# custom colnagos?



## samh (May 5, 2004)

Does Colnago make custom frames for mere mortals?


----------



## toast (Jan 6, 2005)

*Not unless your mortal legs win big races*

If they did, the wait would kill you. It takes months for them to deliver a stock frame with their current demand.

You can get semi-custom colors. They will paint any scheme that they have used in the past 10 years or so. But if you want custom sizing, think serotta, etc...


----------



## dnalsaam (Dec 6, 2004)

toast said:


> If they did, the wait would kill you. It takes months for them to deliver a stock frame with their current demand.
> 
> You can get semi-custom colors. They will paint any scheme that they have used in the past 10 years or so. But if you want custom sizing, think serotta, etc...

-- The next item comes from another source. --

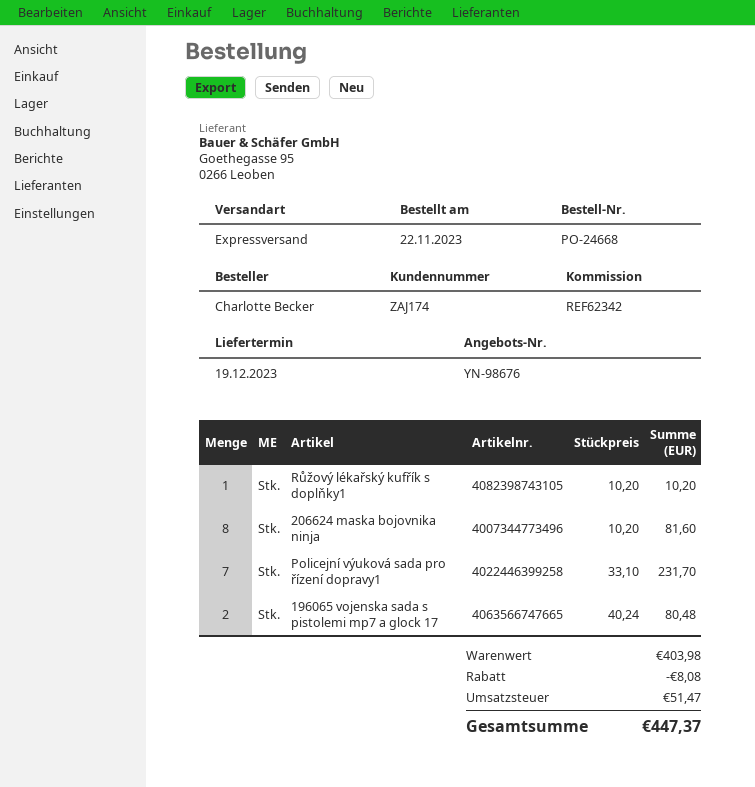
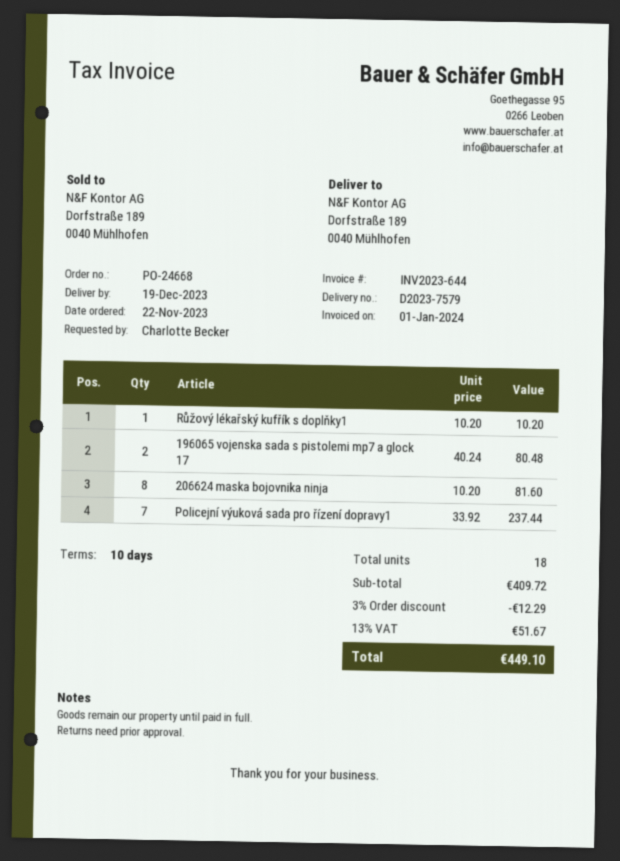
Policejní výuková sada pro řízení dopravy1: 7 x 33.10 = 231.70 -> 7 x 33.92 = 237.44
subtotal: 403.98 -> 409.72
discount: 8.08 -> 12.29
tax: 51.47 -> 51.67
total: 447.37 -> 449.10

Anybody looking to get a custom Colnago simply doesn't understand bike design. The C-50 comes in over 20 different sizes and every single one has been race proven. Unless you are in the extreme 0.01 percentile of possible body dimensions, there is absolutely no need to even think about getting a custom Colnago. If you do belong to one of the extreme body dimensions, it wouldn't surprise me if Colnago were to be willing to build you a bike. BTW, I saw a 'custom' Serotta recently, in about a 56 cm frame size with pedal overlap. Not Toeclip or shoe overlap, pedal overlap!!!! I hope it was built that way on some misguided customer's instructions rather than upon Serotta initiative.


----------